● WHAT YOU HAVE TO DO
Report every line in the listing that contains the string "none".

● RECORDS TO USE
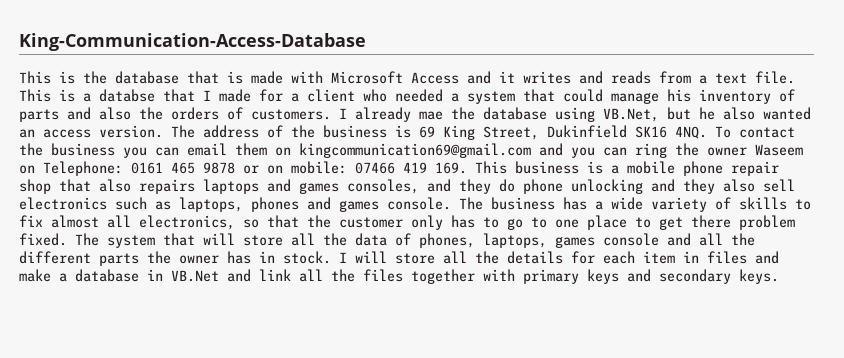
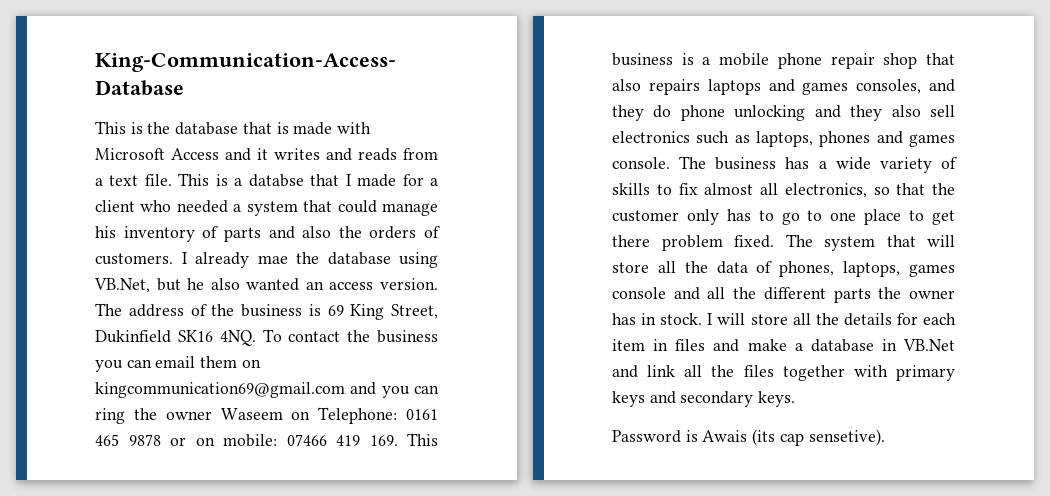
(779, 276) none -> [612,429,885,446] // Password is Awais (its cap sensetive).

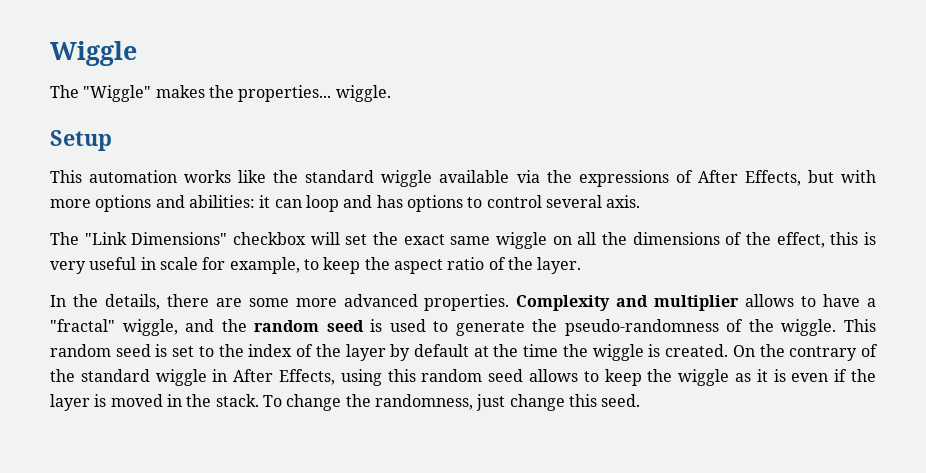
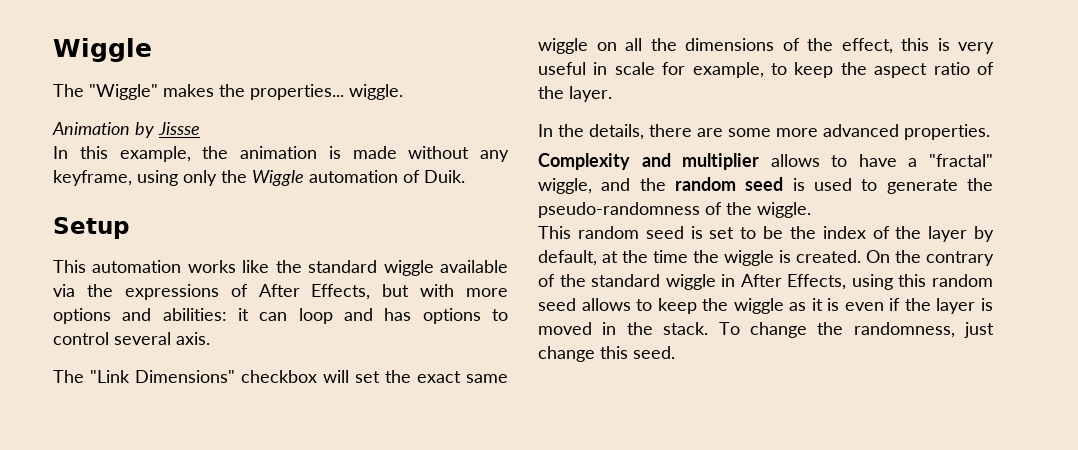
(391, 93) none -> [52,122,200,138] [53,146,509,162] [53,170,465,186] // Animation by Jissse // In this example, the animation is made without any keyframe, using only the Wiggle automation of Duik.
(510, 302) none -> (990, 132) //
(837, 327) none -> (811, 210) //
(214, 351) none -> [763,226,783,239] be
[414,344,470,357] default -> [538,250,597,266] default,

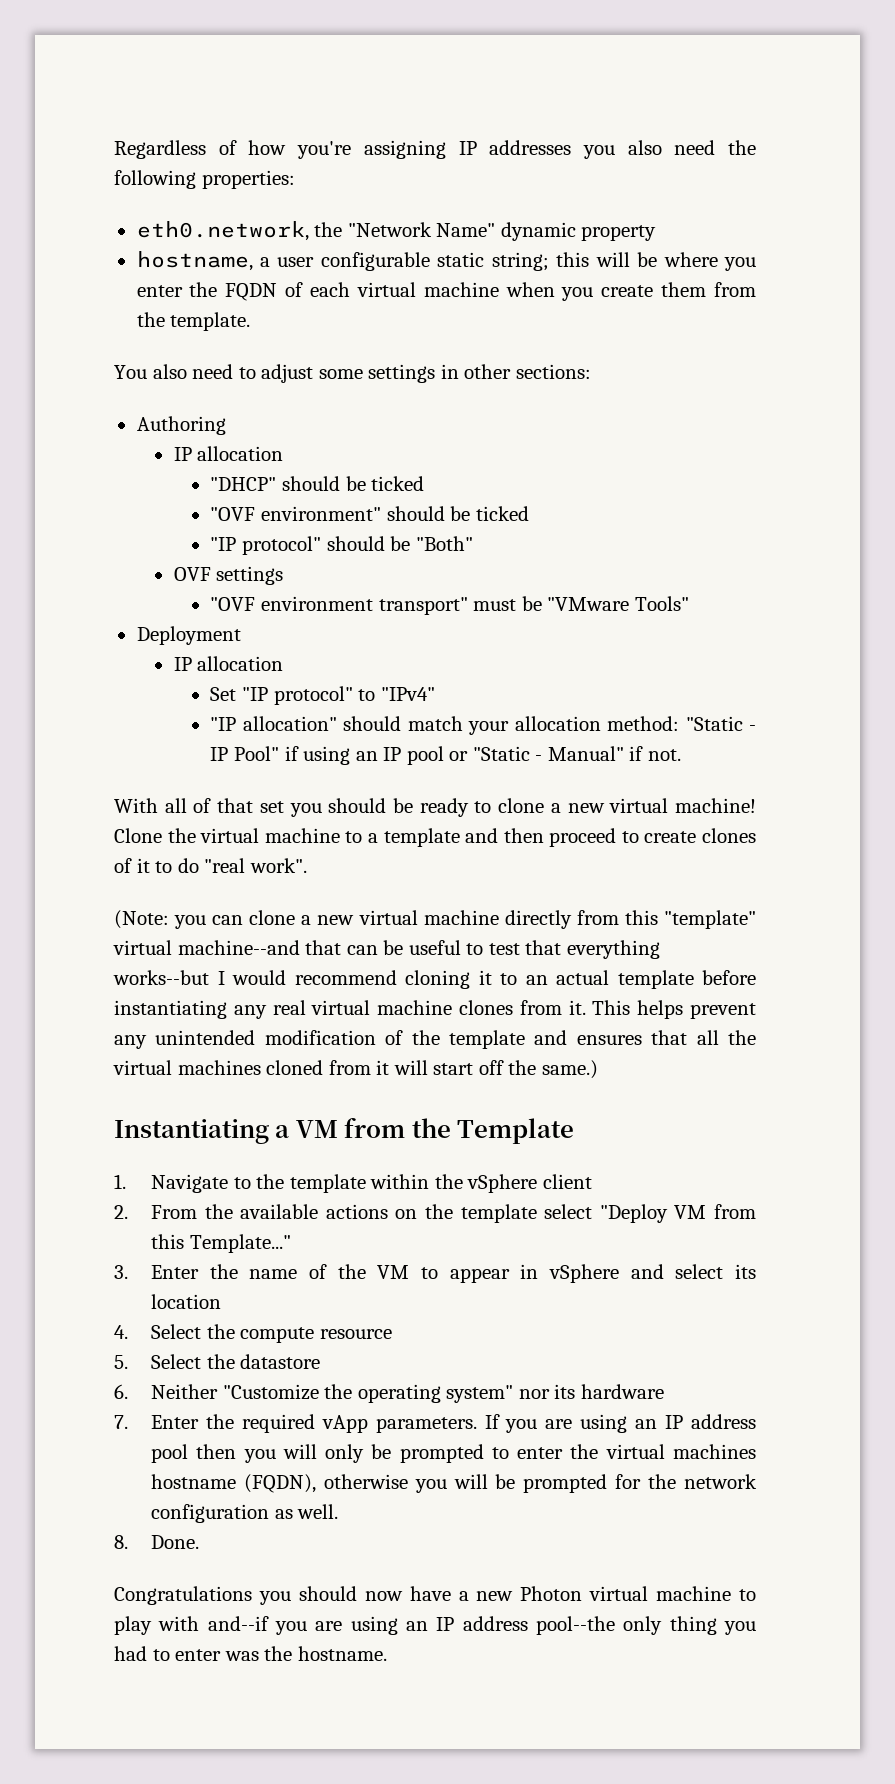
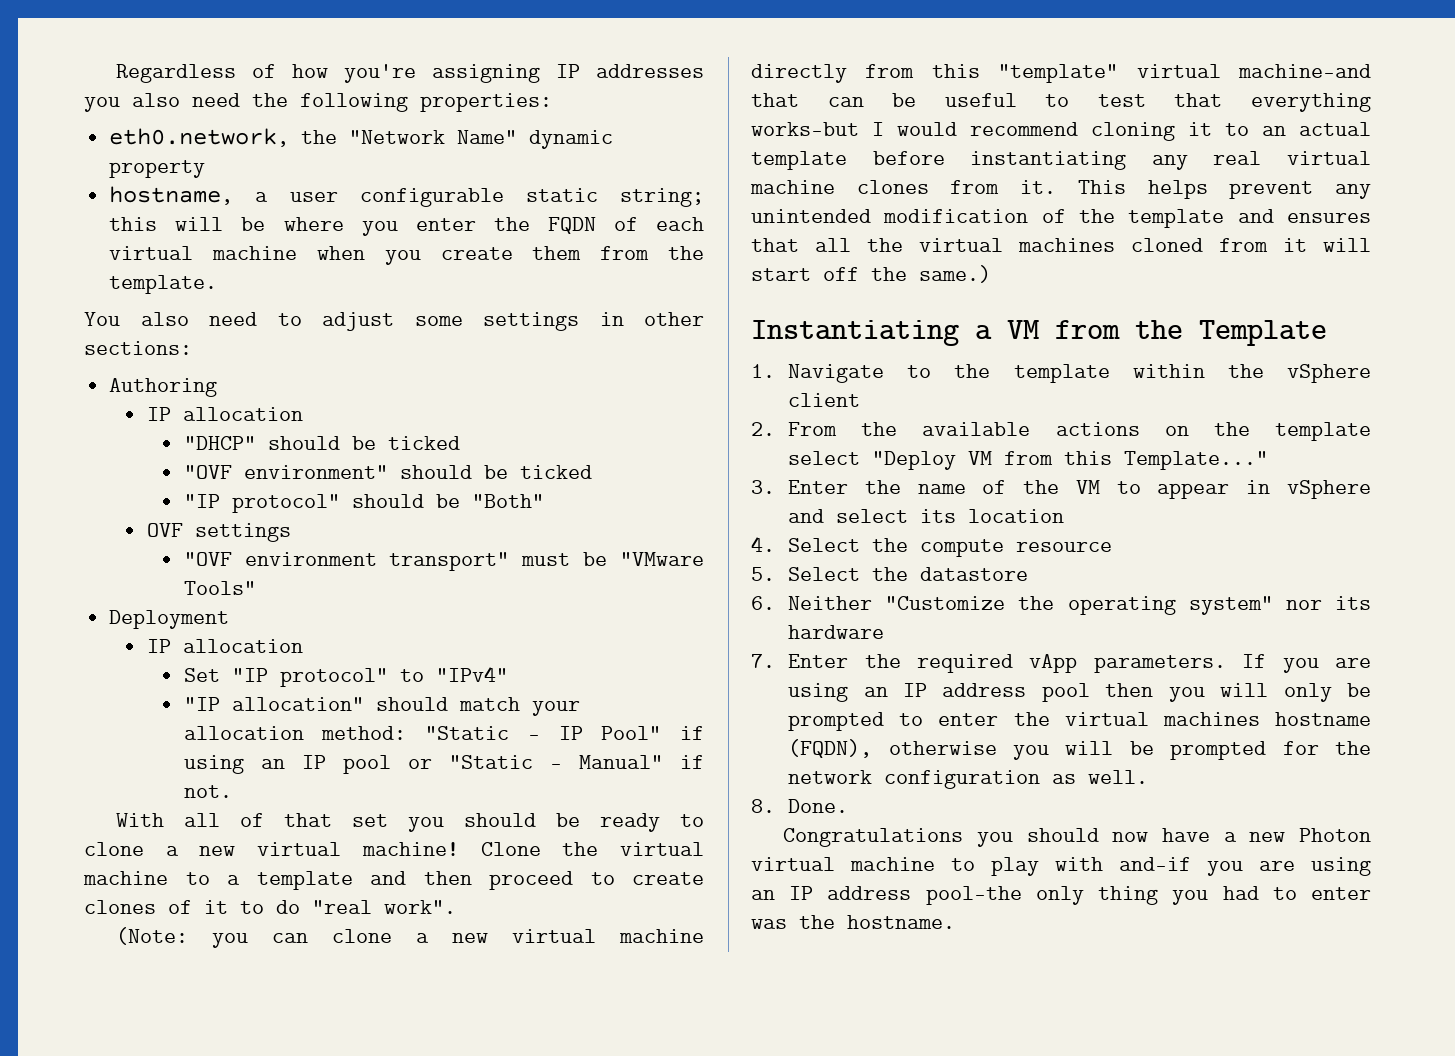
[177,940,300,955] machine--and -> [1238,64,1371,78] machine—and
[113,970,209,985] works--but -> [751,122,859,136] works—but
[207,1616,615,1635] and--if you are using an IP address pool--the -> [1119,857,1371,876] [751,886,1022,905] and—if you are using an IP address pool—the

● TASK RESULT
(779, 276) none -> [612,429,885,446] // Password is Awais (its cap sensetive).
(391, 93) none -> [52,122,200,138] [53,146,509,162] [53,170,465,186] // Animation by Jissse // In this example, the animation is made without any keyframe, using only the Wiggle automation of Duik.
(510, 302) none -> (990, 132) //
(837, 327) none -> (811, 210) //
(214, 351) none -> [763,226,783,239] be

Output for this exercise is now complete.